Ce n’era bisogno, dopo che negli ultimi anni chiunque era stato capo della moschea era finito in galera con imputazioni pesantissime. E’ toccato anche a lui il destino dei suoi predecessori. L’opposizione ha rispolverato le foto dello scorso novembre, come fossero corpi di reato. Khalid Khamlich con una camiciona a quadri che recita alcuni versi del Corano accanto al vescovo Dante Lanfranconi. Aveva letto in italiano, un omaggio all’autorità religiosa che aveva al suo fianco. Il centro pastorale diocesano era stracolmo, l’incontro di preghiera tra cristiani e islamici, fortemente voluto dal gruppo Migrantes, aveva assunto anche un valore simbolico. Come non detto.

La tranquillissima Cremona ha 71.000 abitanti e una comunità straniera di 1.753 persone. I più numerosi sono i marocchini, con 145 nuclei familiari, seguiti dagli albanesi (96).

Numeri molto ridotti, se paragonati a quelli delle vicine province di Brescia e Piacenza. Eppure la moschea di via Massarotti, in realtà un casermone grigio che prima del 1996 era una filanda, detiene il record italiano di perquisizioni e arresti dei suoi capi.
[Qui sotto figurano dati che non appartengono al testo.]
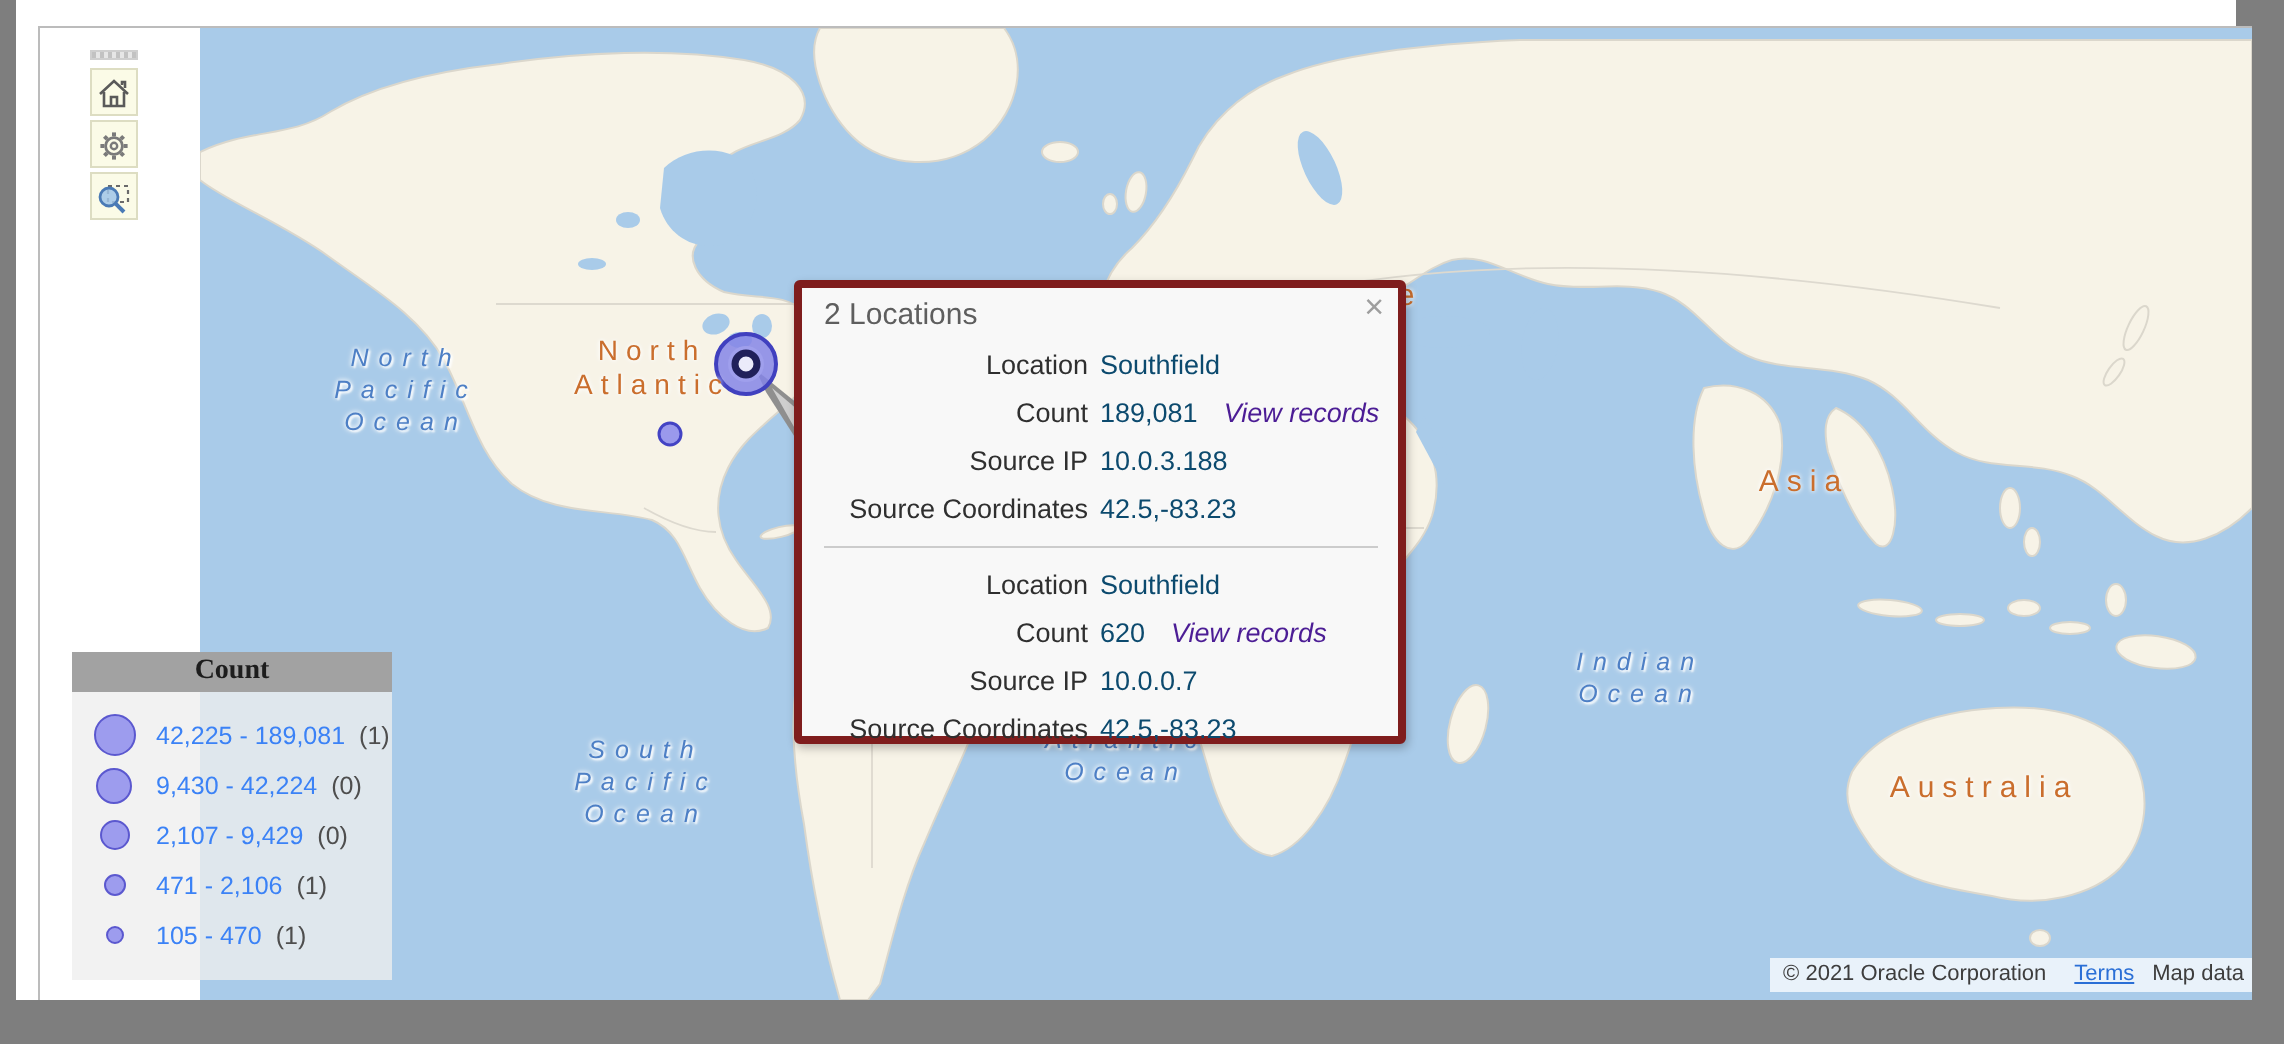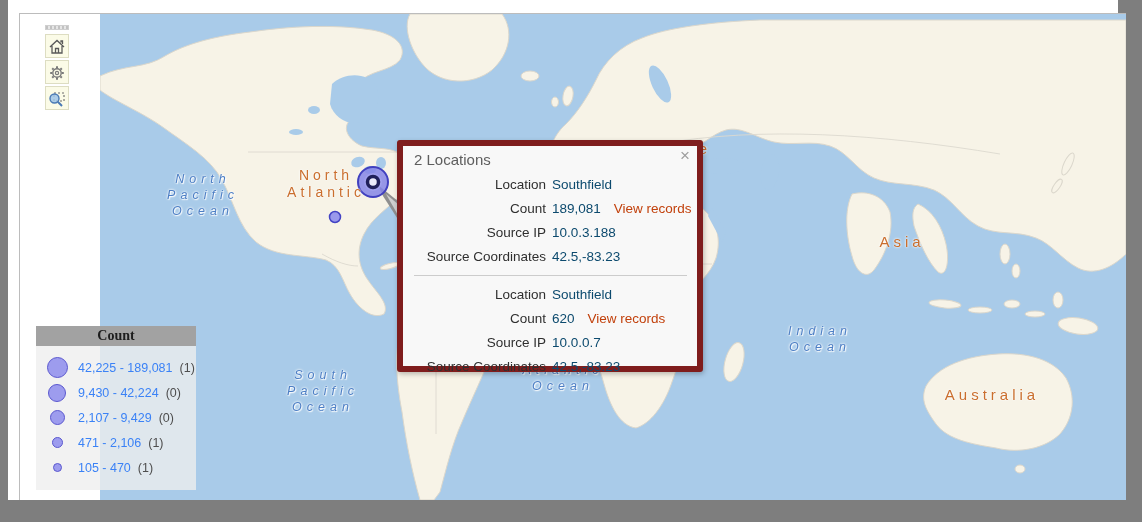--- a/index.html
+++ b/index.html
@@ -36,28 +36,28 @@
   .legend-item{display:flex;align-items:center;height:25px;padding-left:6px;}
   .legend-item .bubble-cell{width:30px;display:flex;justify-content:center;align-items:center;}
   .bubble{border-radius:50%;background:#9d9cee;border:1.6px solid #5b58cf;box-sizing:border-box;}
   .b1{width:21px;height:21px;} .b2{width:18px;height:18px;} .b3{width:15px;height:15px;}
   .b4{width:11px;height:11px;} .b5{width:9px;height:9px;}
   .legend-item .range{margin-left:6px;font-size:12.5px;color:#3b82f6;}
   .legend-item .cnt{margin-left:7px;font-size:12.5px;color:#4e4e4e;}
 
   
   #popup{position:absolute;left:389px;top:140px;width:306px;height:232px;background:#f8f8f8;
-    border:6px solid #7f1d1d;border-radius:3px;box-shadow:1px 2px 5px rgba(0,0,0,.25);z-index:10;box-sizing:border-box;}
+    border:4px solid #7f1d1d;border-radius:3px;box-shadow:1px 2px 5px rgba(0,0,0,.25);z-index:10;box-sizing:border-box;}
   .popup-title{position:absolute;left:11px;top:5px;font-size:15px;color:#5e5e5e;}
   .popup-close{position:absolute;right:7px;top:1px;font-size:17px;color:#9e9e9e;cursor:pointer;line-height:17px;}
   .popup-records{position:absolute;left:0;top:26px;width:100%;}
   .rec-row{display:flex;align-items:center;height:24px;font-size:13.5px;}
   .rec-row .lbl{width:143px;text-align:right;font-weight:normal;color:#2f2f2f;flex:0 0 143px;}
   .rec-row .val{margin-left:6px;color:#0c4a6e;}
-  .rec-row .link{margin-left:13px;color:#c2410c;text-decoration:none;cursor:pointer;}
+  .rec-row .link{margin-left:13px;color:#4c1d95;text-decoration:none;cursor:pointer;font-style:italic;}
   .rec-divider{border-top:1px solid #cccccc;margin:7px 10px 6px 11px;}
 
   
   #attribution{position:absolute;right:-4px;bottom:4px;background:rgba(255,255,255,0.75);
     font-size:11px;color:#3d3d3d;padding:2px 8px 3px 7px;white-space:nowrap;z-index:4;}
   #attribution .terms{color:#2a6fd6;text-decoration:underline;margin:0 9px 0 14px;cursor:pointer;}
 </style>
 </head>
 <body>
 
@@ -160,20 +160,23 @@
       </div>
 
       <div class="continent-label small" style="left:226px;top:170px;">
         <div>North</div>
         <div>Atlantic</div>
       </div>
       <div class="continent-label" style="left:575px;top:134px;">Europe</div>
       <div class="continent-label" style="left:802px;top:183px;margin-top:44px;">Asia</div>
       <div class="continent-label" style="left:892px;top:380px;">Australia</div>
 
+      <div id="attribution">
+        <span>© 2021 Oracle Corporation</span><a class="terms">Terms</a><span>Map data</span>
+      </div>
     </div>
 
     <div id="toolbar">
       <div class="tb-handle"></div>
       <button class="tool-btn" title="">
         <svg width="18" height="18" viewBox="0 0 18 18">
           <path d="M2 9 L9 2.5 L16 9 M4 8 V15 H14 V8 M7.5 15 V10.5 H10.5 V15 M13 4.5 V3 H14.5 V6" fill="none" stroke="#5a5a5a" stroke-width="1.3"></path>
         </svg>
       </button>
       <button class="tool-btn">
Dopo quelli di martedì, l’opposizione ha caricato a testa bassa. Gli esponenti della Lega Nord chiedono comunque la chiusura definitiva della moschea, accusano sindaco e vescovo. I modi non sono elegantissimi ("Se vogliono ospitare i delinquenti islamici, li mettano a casa loro", manda a dire il consigliere Claudio De Micheli), ma la Curia avverte il colpo. Dopo una giornata di silenzio, a nome di monsignor Lanfranconi viene emesso un comunicato dai toni eloquenti. "Si ritiene necessario proseguire il dialogo spirituale tra i credenti delle diverse religioni...". Il vescovo chiede di tutelare la dignità delle persone e delle famiglie di religione musulmana "non coinvolte in reati" ; si astiene da commenti sugli interventi di carattere politico o partitico, ma auspica che non vi siano "semplificazioni strumentali".

La Curia proseguirà sulla via del dialogo. Il sindaco, figurarsi. Paolo Bodini, medico internista, 56 anni, alla guida di una giunta ulivista con il secondo mandato in scadenza, dice chiaro quel che pensa: "E’ stato scritto che progettavano un attentato al Duomo di Cremona...

fantapolitica. Non c’è nessuna ragione per chiudere la moschea, e io non posso certo farlo, perché non sono un organo di polizia. Sono altre autorità che devono decidere se c’è un problema di ordine pubblico. A me l’equazione Islam uguale terrorismo fa schifo, questi attacchi a me e alla Curia sono ripugnanti tentativi di strumentalizzazione". A muso duro.

Con qualche piccolo problema pratico. La moschea è stata rimessa in regola, ma l’impresa che ha eseguito i lavori non ha più nessuno a cui consegnare le chiavi del portone.